## [Work to be completed]
Read through the records. Copy each line that has the word "column".

Revision tracking records
========================================
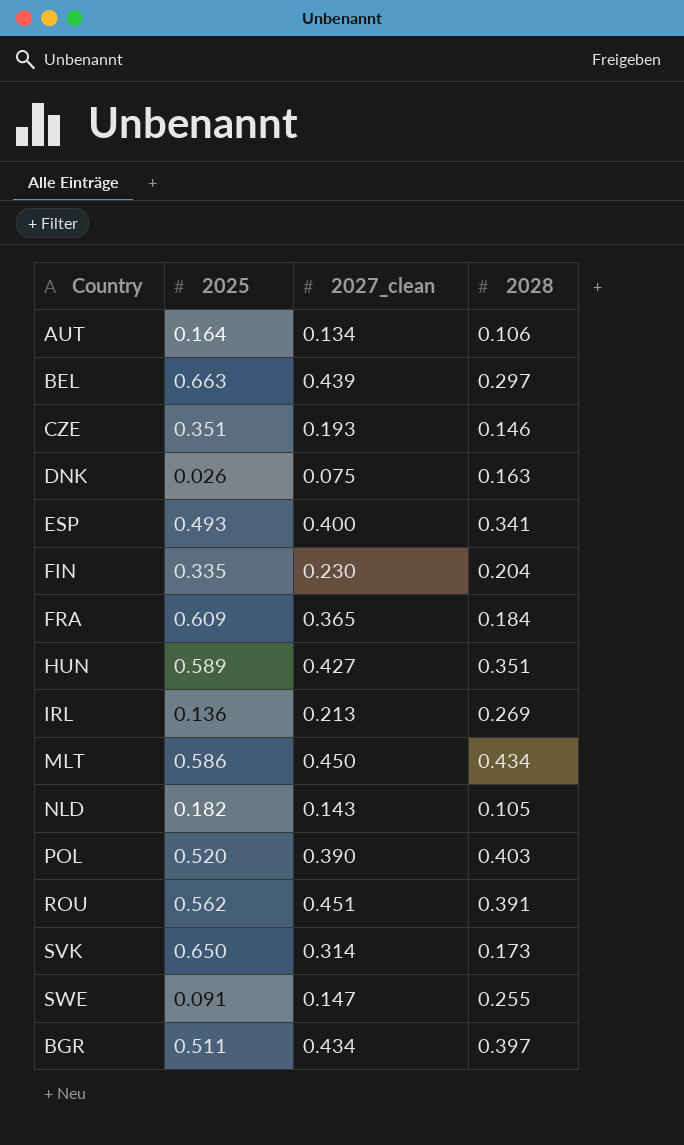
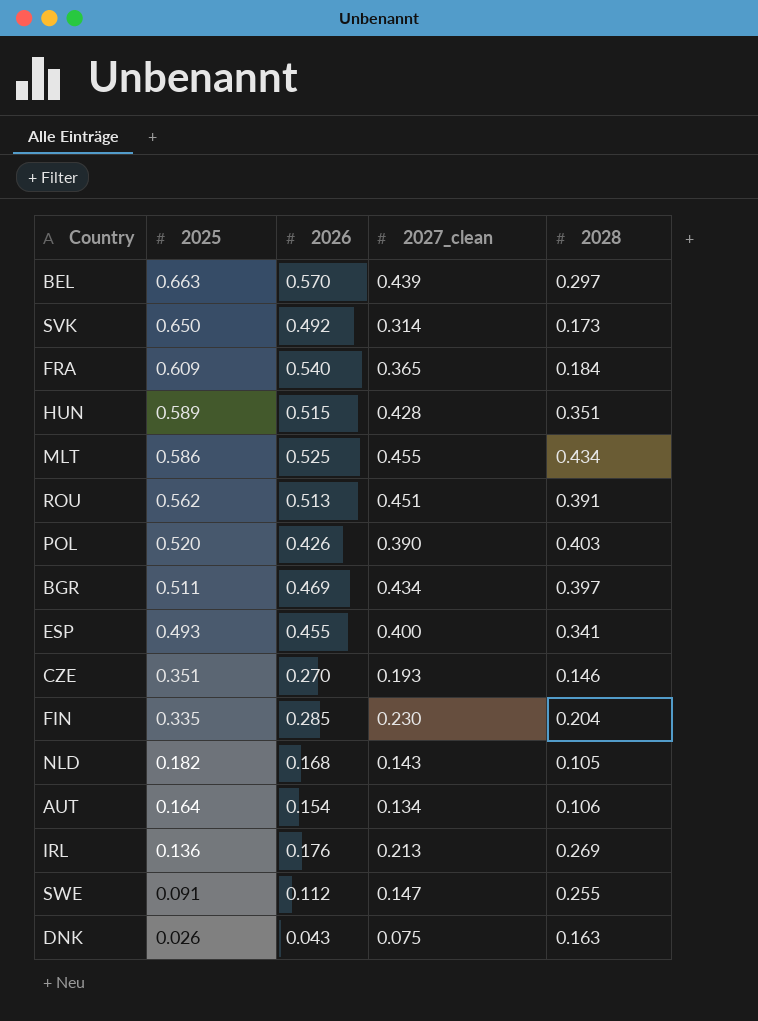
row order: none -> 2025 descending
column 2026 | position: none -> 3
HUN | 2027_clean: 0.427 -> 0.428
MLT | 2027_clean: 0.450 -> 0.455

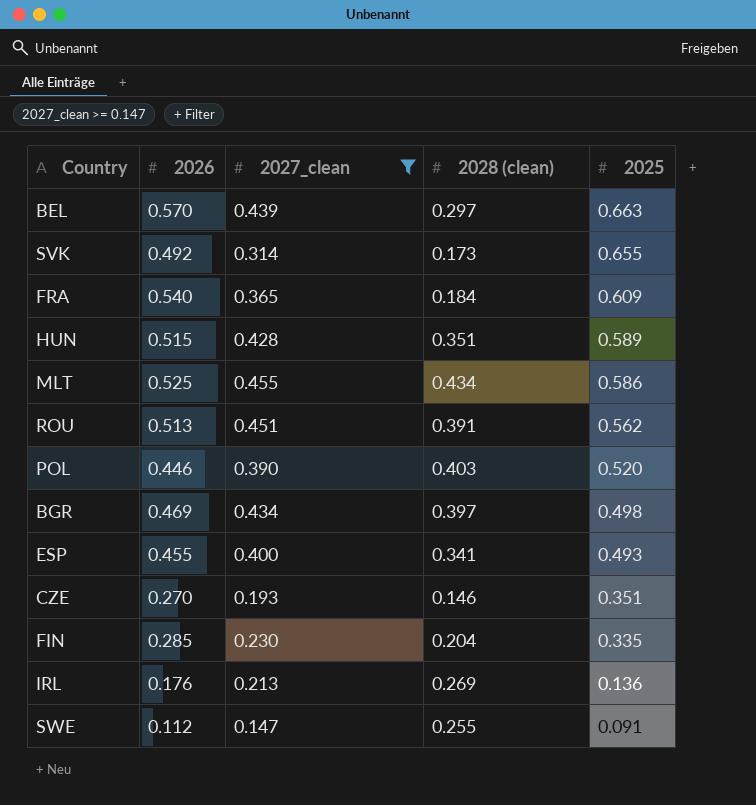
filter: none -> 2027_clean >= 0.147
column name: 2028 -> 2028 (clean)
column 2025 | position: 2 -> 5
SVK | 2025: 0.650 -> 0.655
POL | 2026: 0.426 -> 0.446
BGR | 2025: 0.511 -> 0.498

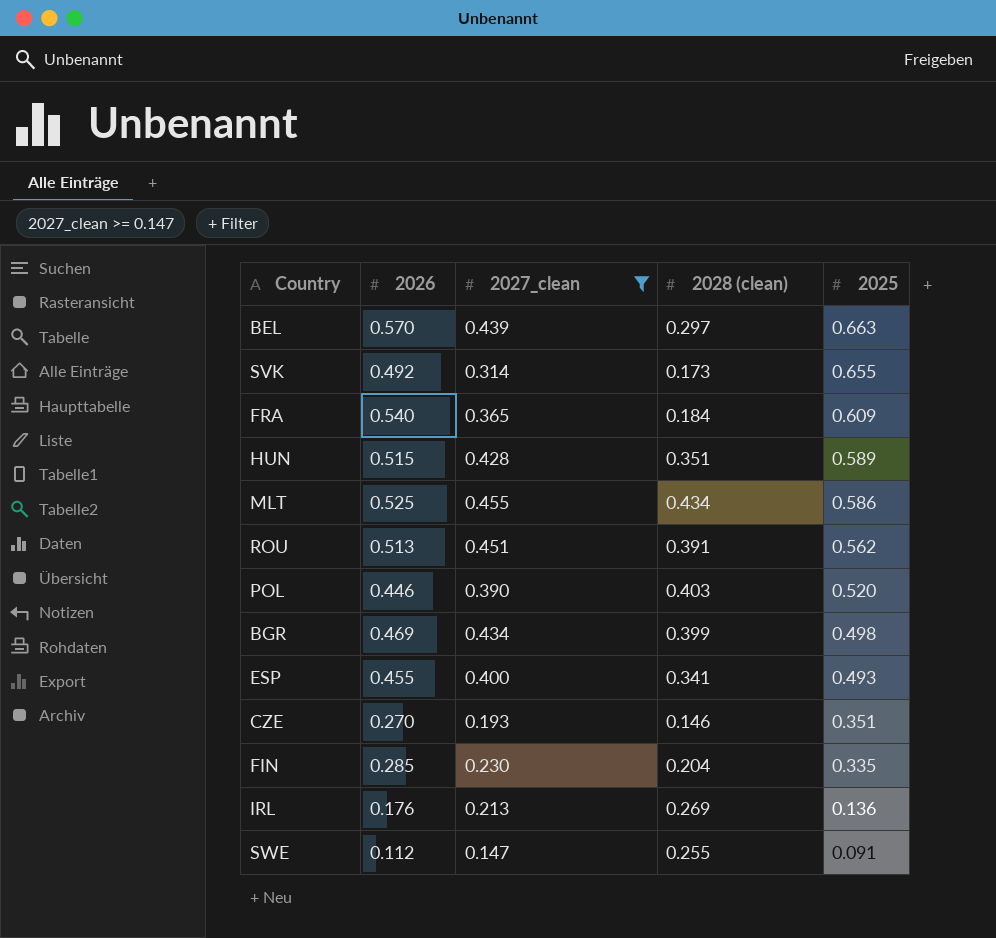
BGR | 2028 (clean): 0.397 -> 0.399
========================================
## [Reply]
column 2026 | position: none -> 3
column name: 2028 -> 2028 (clean)
column 2025 | position: 2 -> 5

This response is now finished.